Abgeordnete KÖNIGSBERGER-LUDWIG (S) betonte, für die SPÖ sei das Pflegegeld ein ganz besonders wichtiges Thema. Die nunmehr vorgesehene Erhöhung sei erst durch den beharrlichen Einsatz von Sozialminister Buchinger möglich geworden, zeigte sie sich überzeugt. Für die weitere Zukunft wünscht sich Königsberger-Ludwig unter anderem eine ordentliche Dotierung der mobilen Dienste und eine Ausweitung der Pflegeheimplätze.

Abgeordnete Mag. AUBAUER (V) begrüßte die vorgesehene Erhöhung des Pflegegeldes ebenfalls und wies darauf hin, dass sich der Seniorenbund schon seit Jahren für diese Maßnahme einsetze. Pflegebedürftige Personen der Pflegestufe 7 würden in Zukunft 1.124 € mehr im Jahr erhalten, rechnete sie vor. Generell stehe die Volkspartei, so Aubauer, für leistbare Pflege.

Abgeordnete Dr. OBERHAUSER (S) sprach von einem "sehr guten Gesetz", das vor allem Sozialminister Buchinger zu verdanken sei. Aber auch die Aufkündigung der Koalition durch die ÖVP hat ihrer Auffassung nach dazu beigetragen, dass die Erhöhung des Pflegegeldes heute vom Nationalrat beschlossen wird. Die ÖVP könne es sich kurz vor der Wahl nicht leisten, gegen eine Pflegegelderhöhung zu stimmen, meinte sie.

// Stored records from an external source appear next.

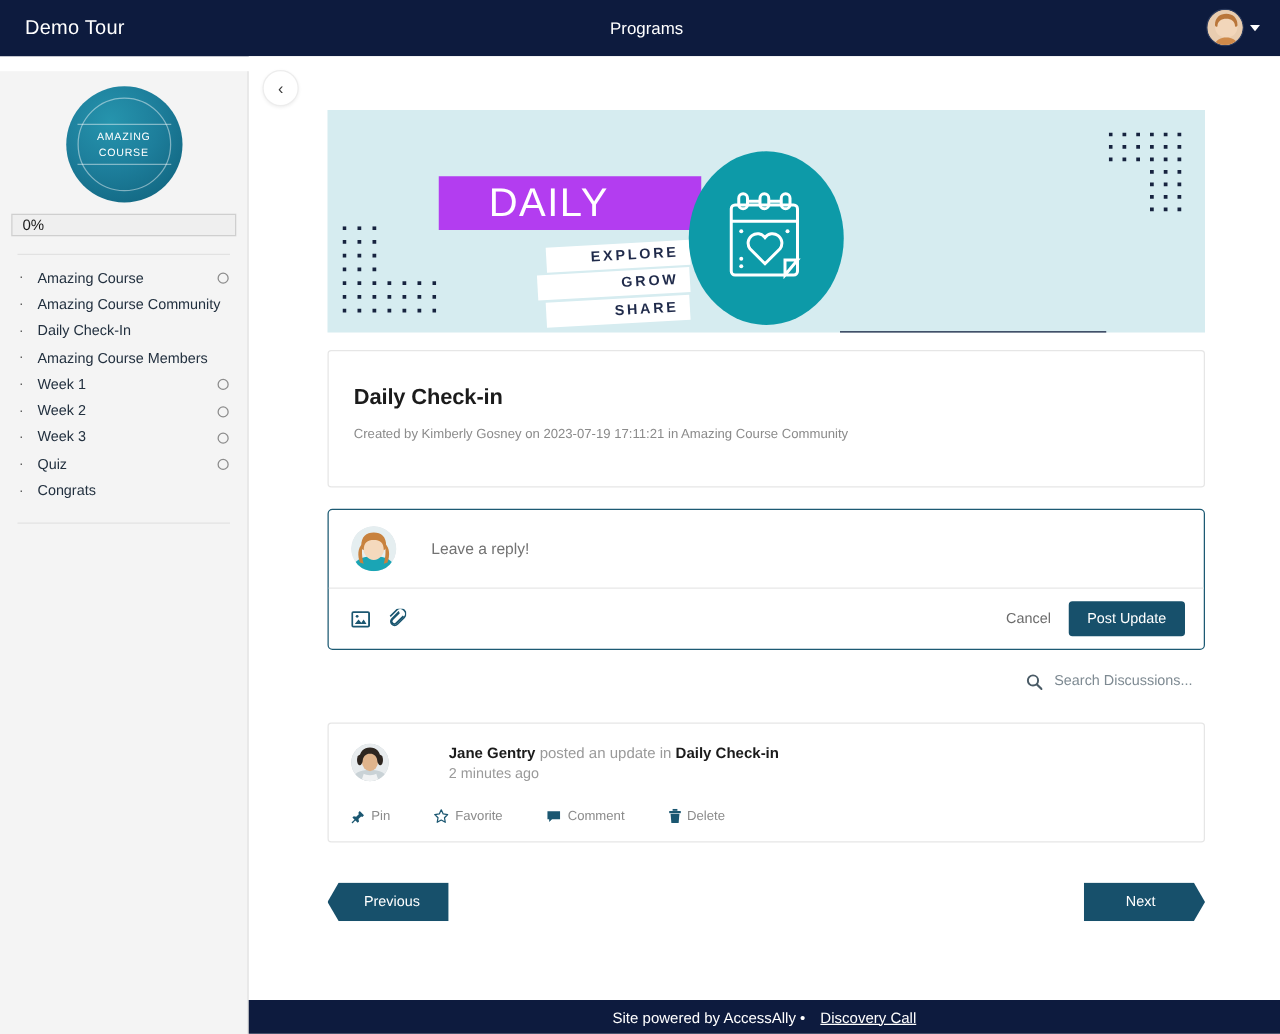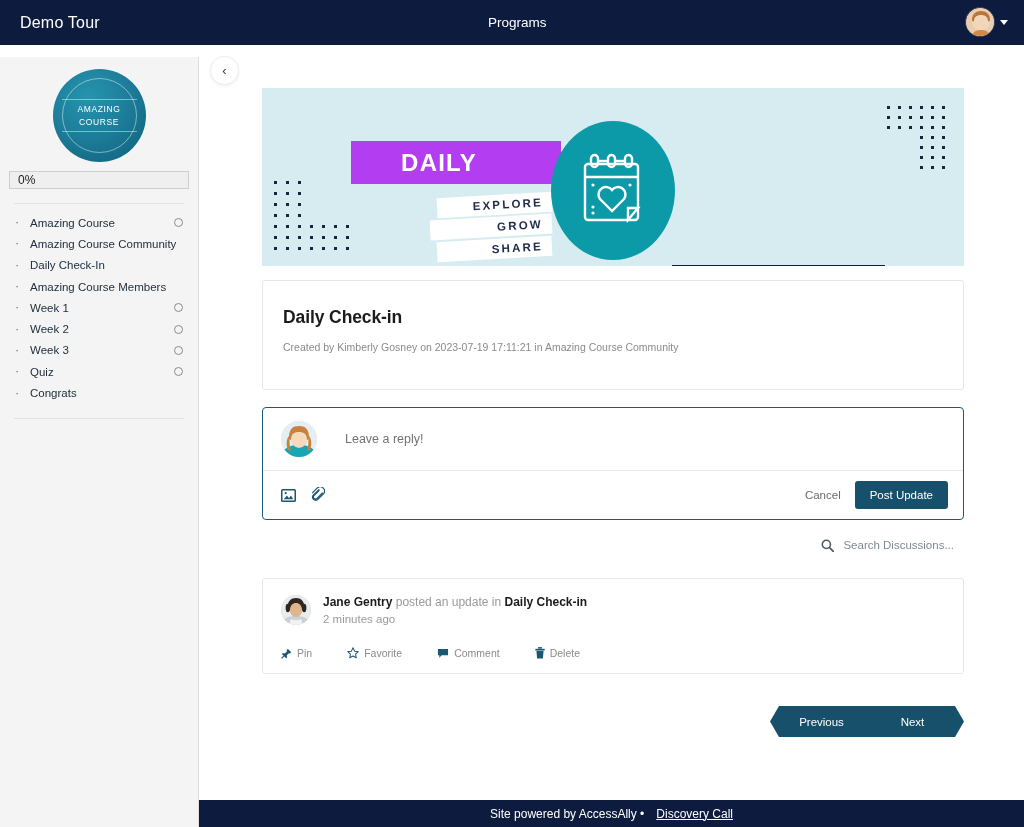--- a/index.html
+++ b/index.html
@@ -135,7 +135,7 @@
     position: absolute; left: 89px; top: 53px;
     width: 210px; height: 43px;
     display: flex; align-items: center; justify-content: center;
-    color: #ffffff; font-size: 24px; font-weight: bold;
+    color: #ffffff; font-size: 32px; font-weight: normal;
     letter-spacing: 1.2px; padding-right: 34px;
   }
   .checkin-box {

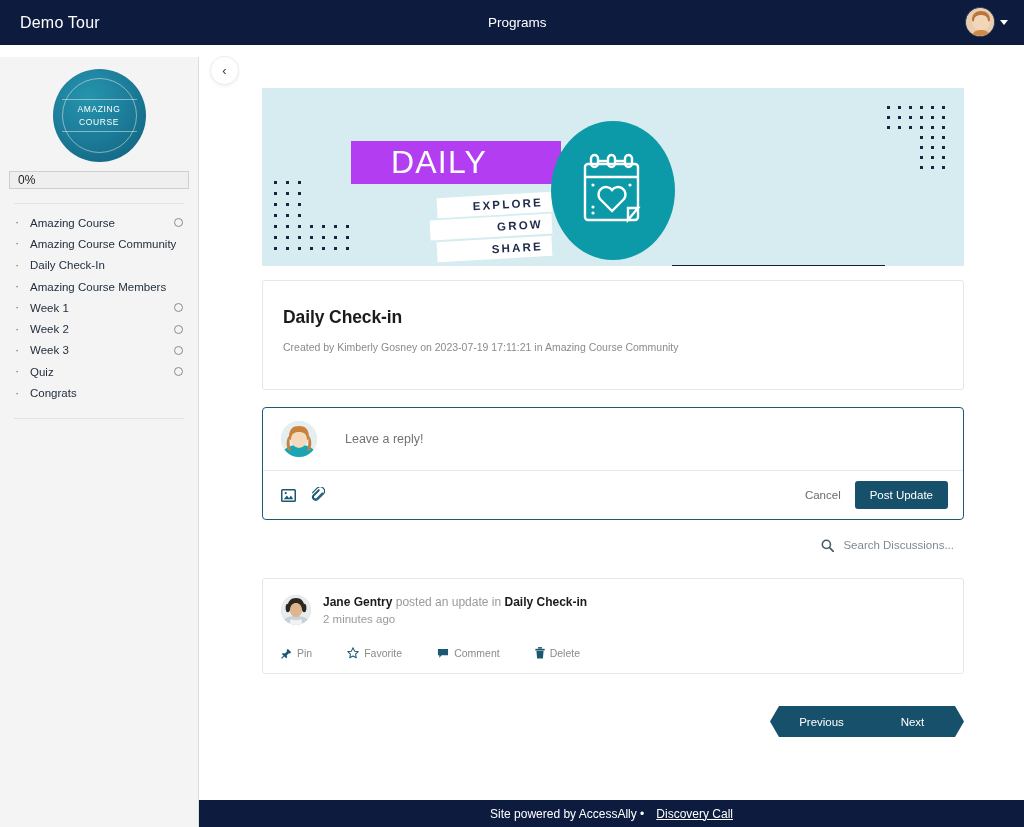--- a/index.html
+++ b/index.html
@@ -229,7 +229,7 @@
 
   
   .post-card { margin-top: 21px; padding: 16px 18px 14px 18px; }
-  .post-head { display: flex; align-items: flex-start; }
+  .post-head { display: flex; align-items: flex-start; gap: 36px; }
   .post-avatar {
     width: 30px; height: 30px; border-radius: 50%;
     overflow: hidden; flex: 0 0 30px; background: #cfd6d9; position: relative;

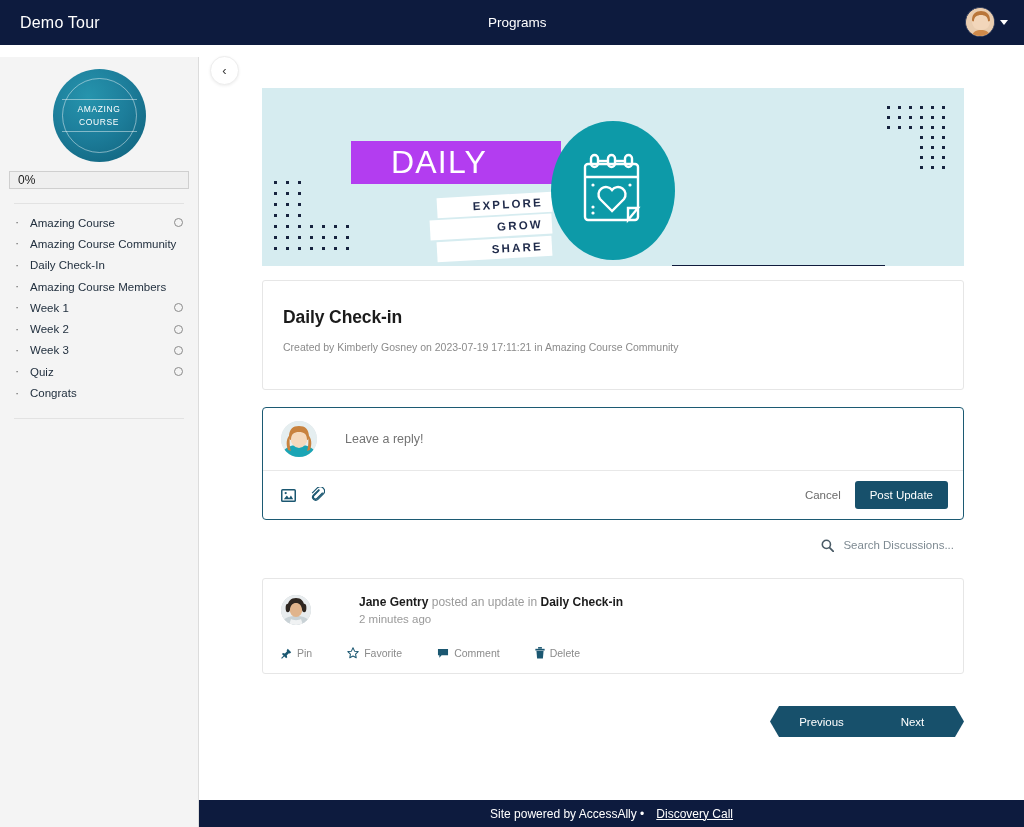--- a/index.html
+++ b/index.html
@@ -253,7 +253,7 @@
   
   .navrow {
     margin-top: 32px; display: flex;
-    justify-content: flex-end; align-items: center;
+    justify-content: space-between; align-items: center;
   }
   .arrow-btn {
     background: #17506b; color: #ffffff;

Die Änderung des Bundespflegegeldgesetzes wurde vom Nationalrat einstimmig und damit auch mit der erforderlichen Zweidrittelmehrheit beschlossen. Der Abänderungsantrag der Grünen blieb ebenso in der Minderheit wie der Entschließungsantrag der FPÖ betreffend Inflationsanpassung des Pflegegeldes.